__Directions__.
Count how many lines of the data include "questions". The answer is that number and nothing else.
===== Input material =====
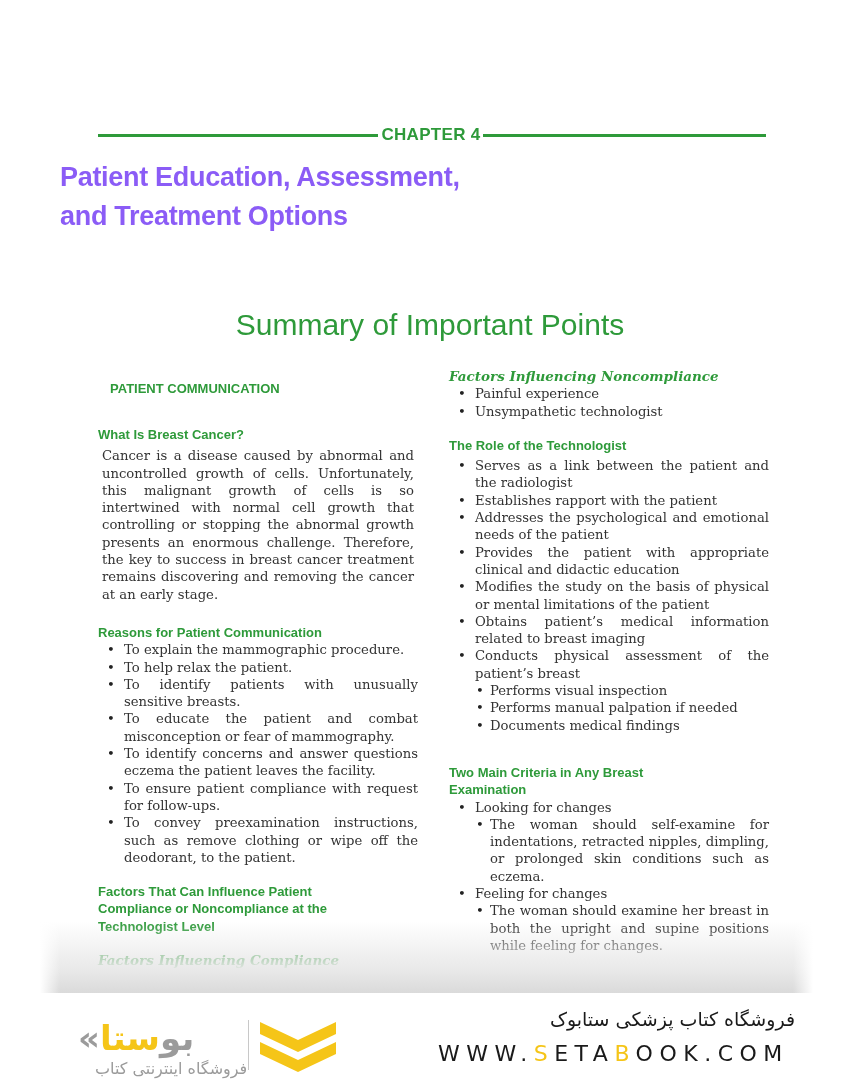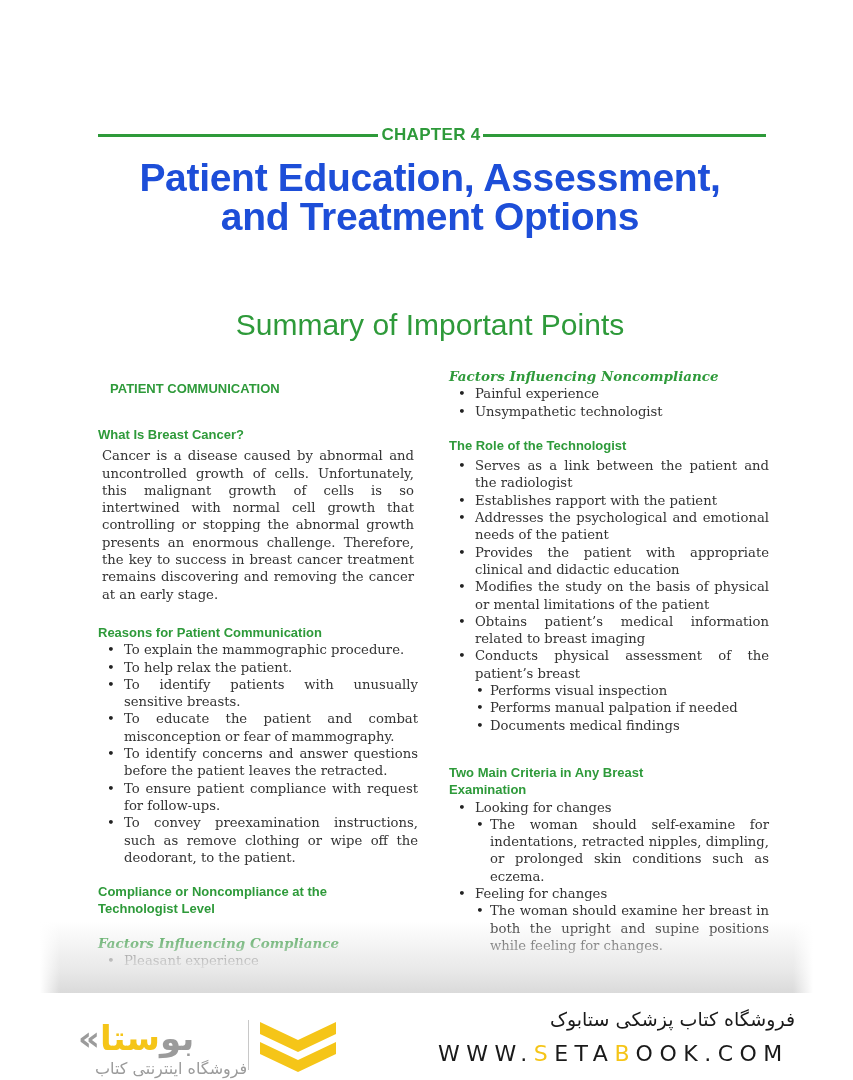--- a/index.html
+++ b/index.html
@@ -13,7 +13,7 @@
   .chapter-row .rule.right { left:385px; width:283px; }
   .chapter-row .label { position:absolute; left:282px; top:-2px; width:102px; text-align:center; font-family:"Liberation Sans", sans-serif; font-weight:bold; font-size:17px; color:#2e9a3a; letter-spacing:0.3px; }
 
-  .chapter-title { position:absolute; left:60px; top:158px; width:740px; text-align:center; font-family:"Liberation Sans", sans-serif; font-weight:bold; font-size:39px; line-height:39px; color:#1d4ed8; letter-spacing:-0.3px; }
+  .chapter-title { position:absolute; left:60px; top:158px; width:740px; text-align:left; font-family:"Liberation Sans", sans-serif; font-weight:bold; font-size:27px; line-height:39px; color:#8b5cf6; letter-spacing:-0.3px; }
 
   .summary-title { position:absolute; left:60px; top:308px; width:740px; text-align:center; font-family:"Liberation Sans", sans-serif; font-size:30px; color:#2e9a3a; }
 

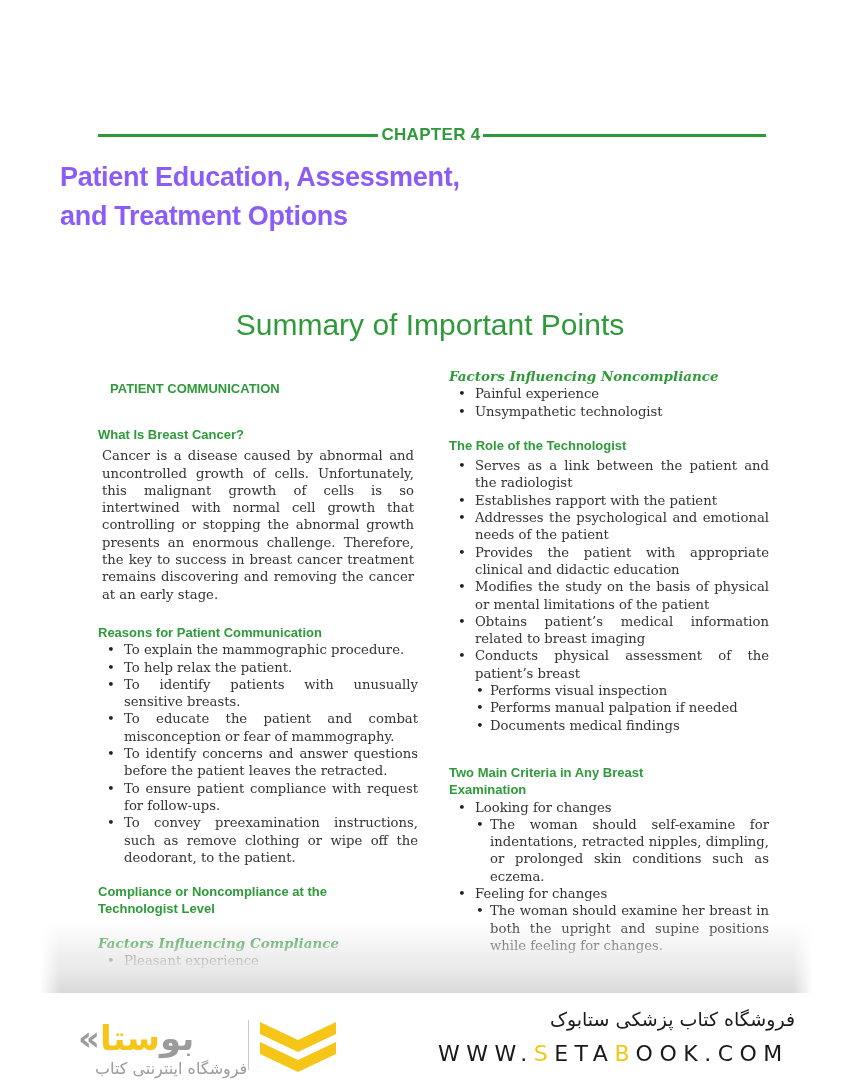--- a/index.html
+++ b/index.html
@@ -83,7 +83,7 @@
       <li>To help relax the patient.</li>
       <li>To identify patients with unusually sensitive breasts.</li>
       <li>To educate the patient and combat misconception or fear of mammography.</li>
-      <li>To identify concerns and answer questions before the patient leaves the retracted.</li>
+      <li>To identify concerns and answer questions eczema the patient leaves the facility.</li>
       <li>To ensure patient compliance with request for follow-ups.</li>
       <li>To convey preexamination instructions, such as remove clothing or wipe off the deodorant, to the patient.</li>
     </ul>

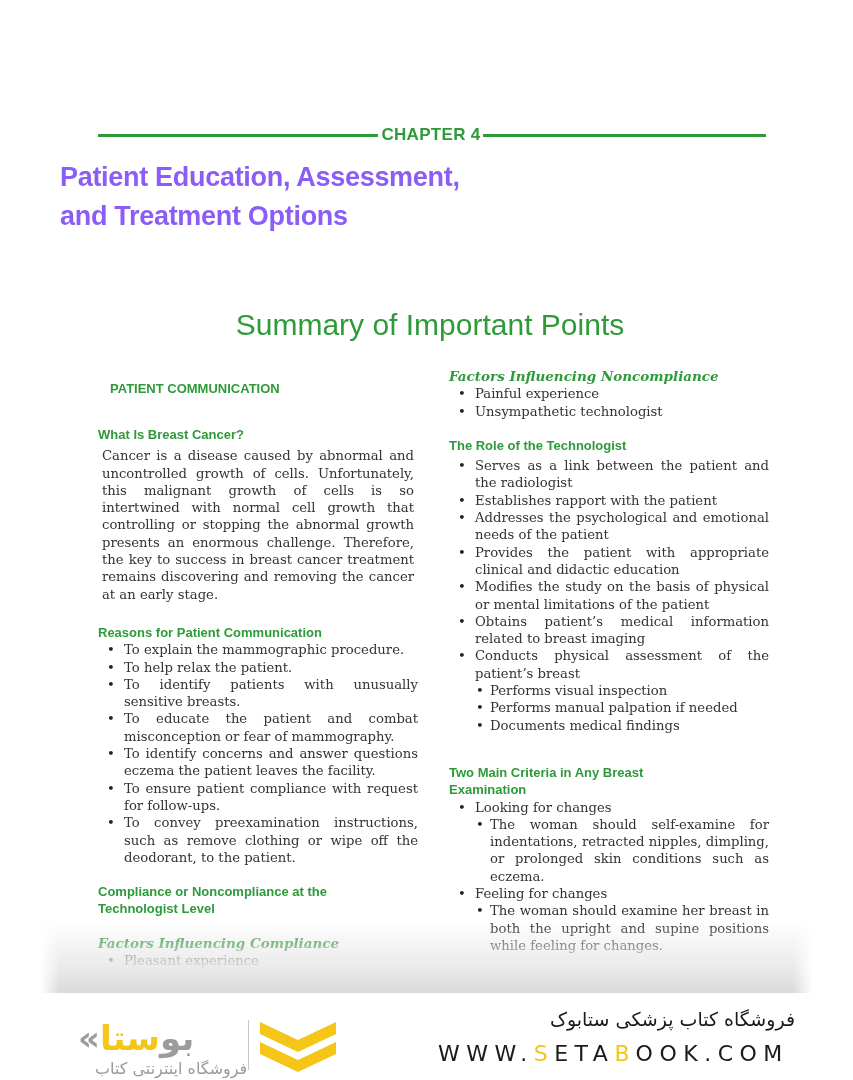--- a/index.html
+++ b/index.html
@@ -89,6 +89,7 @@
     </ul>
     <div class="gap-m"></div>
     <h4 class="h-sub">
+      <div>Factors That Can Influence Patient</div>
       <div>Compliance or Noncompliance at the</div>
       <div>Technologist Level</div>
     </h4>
=====
__Solution to this problem__.
2